:: REQUIRED ACTION ::
Below are the records. Retype exactly the lines between the lines holding "[927,275,962,292] 如此 -> [109,337,126,353] 這" and "[932,418,950,435] [94,446,180,464] 地識別非活動", inclusive.

:: DATA TO EXAMINE ::
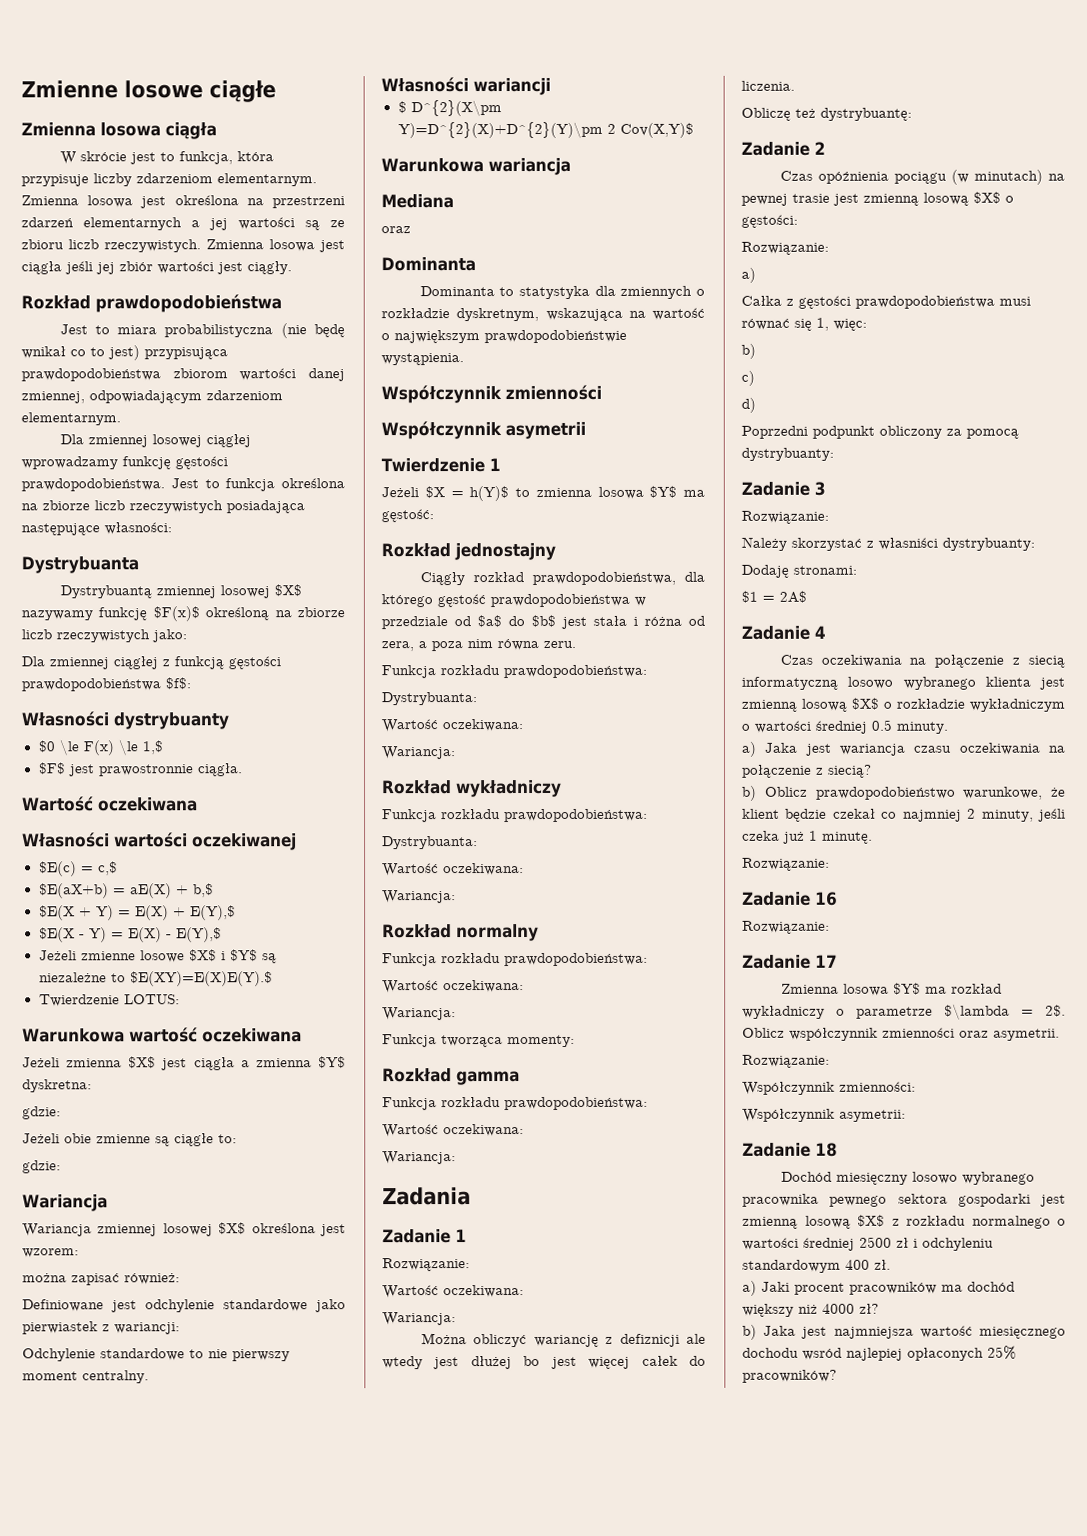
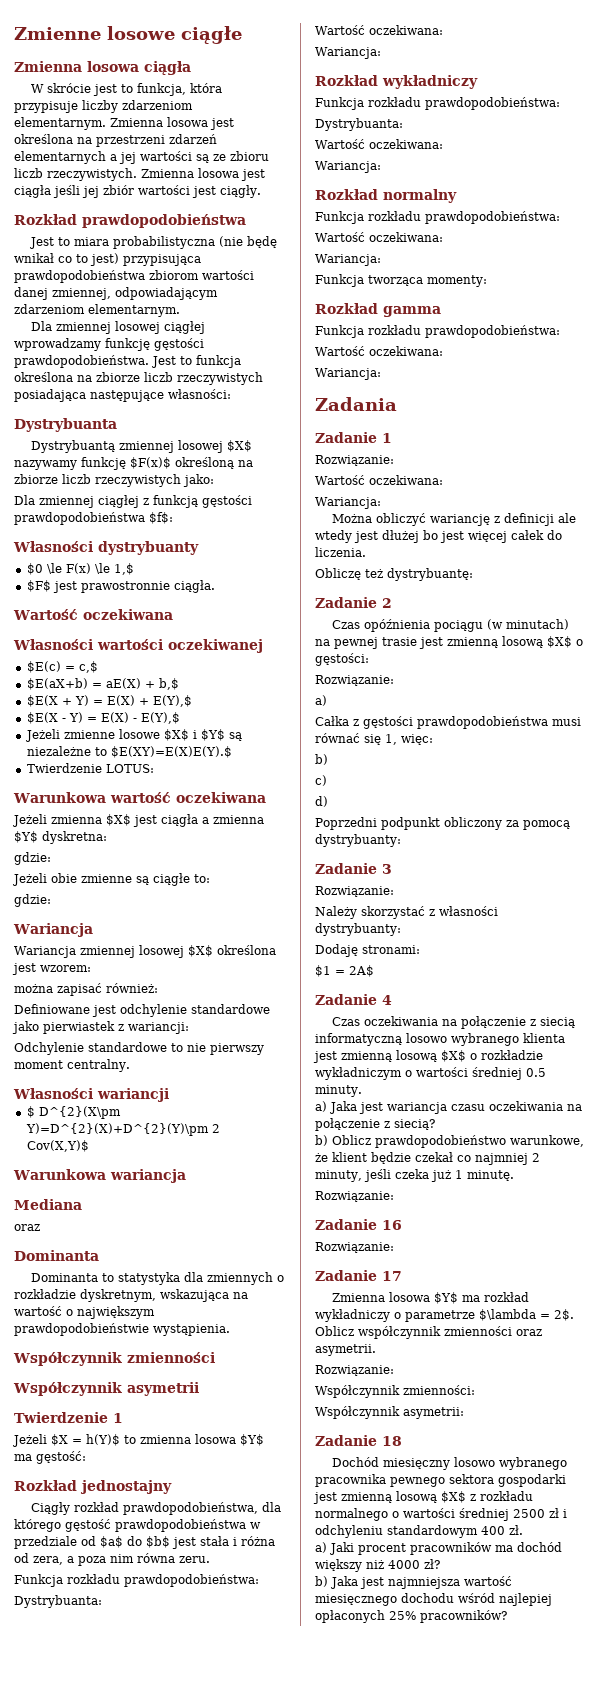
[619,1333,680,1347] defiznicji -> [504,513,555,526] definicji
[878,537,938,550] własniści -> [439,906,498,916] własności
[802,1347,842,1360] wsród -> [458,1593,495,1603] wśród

==

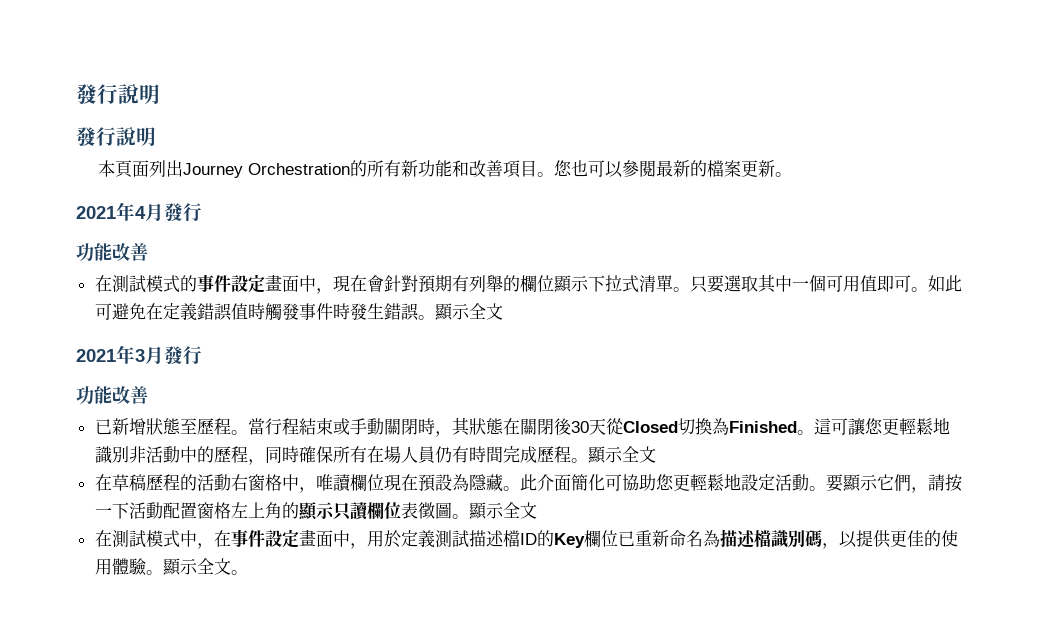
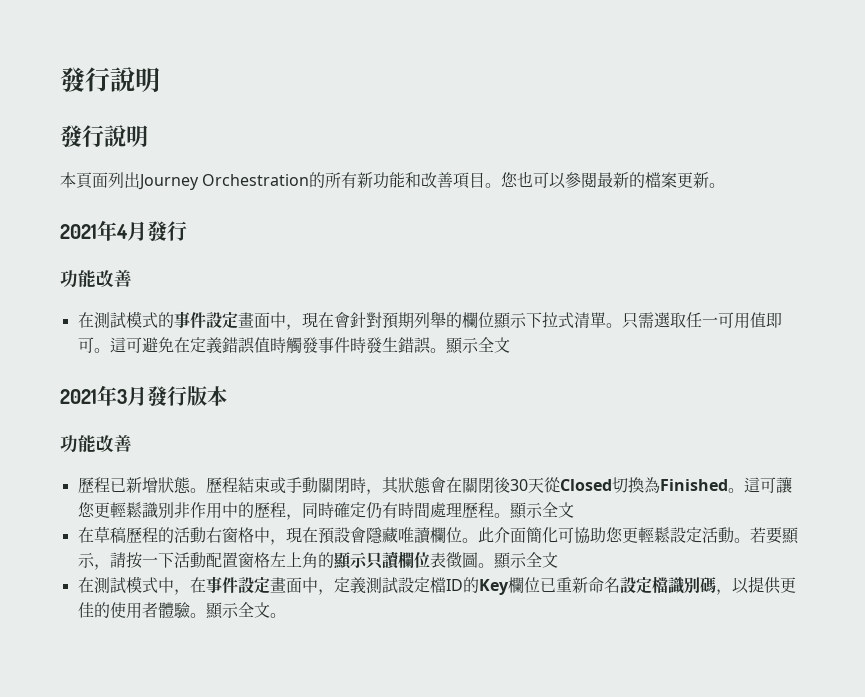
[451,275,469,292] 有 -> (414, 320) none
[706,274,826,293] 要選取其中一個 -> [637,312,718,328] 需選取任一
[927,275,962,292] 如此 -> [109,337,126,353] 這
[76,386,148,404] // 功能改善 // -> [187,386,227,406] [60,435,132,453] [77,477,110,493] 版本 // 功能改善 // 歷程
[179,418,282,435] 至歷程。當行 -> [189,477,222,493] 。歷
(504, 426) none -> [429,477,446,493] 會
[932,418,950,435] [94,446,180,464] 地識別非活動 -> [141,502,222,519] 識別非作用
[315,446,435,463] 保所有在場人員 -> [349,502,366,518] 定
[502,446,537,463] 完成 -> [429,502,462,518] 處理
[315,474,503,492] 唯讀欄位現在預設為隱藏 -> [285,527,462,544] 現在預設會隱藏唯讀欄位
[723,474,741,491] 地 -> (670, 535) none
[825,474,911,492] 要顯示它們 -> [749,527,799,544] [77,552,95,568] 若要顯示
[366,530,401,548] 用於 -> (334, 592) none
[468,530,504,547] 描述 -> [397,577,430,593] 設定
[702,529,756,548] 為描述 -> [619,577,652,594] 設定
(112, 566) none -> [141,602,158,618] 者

:: ANSWER TO THE EXERCISE ::
[927,275,962,292] 如此 -> [109,337,126,353] 這
[76,386,148,404] // 功能改善 // -> [187,386,227,406] [60,435,132,453] [77,477,110,493] 版本 // 功能改善 // 歷程
[179,418,282,435] 至歷程。當行 -> [189,477,222,493] 。歷
(504, 426) none -> [429,477,446,493] 會
[932,418,950,435] [94,446,180,464] 地識別非活動 -> [141,502,222,519] 識別非作用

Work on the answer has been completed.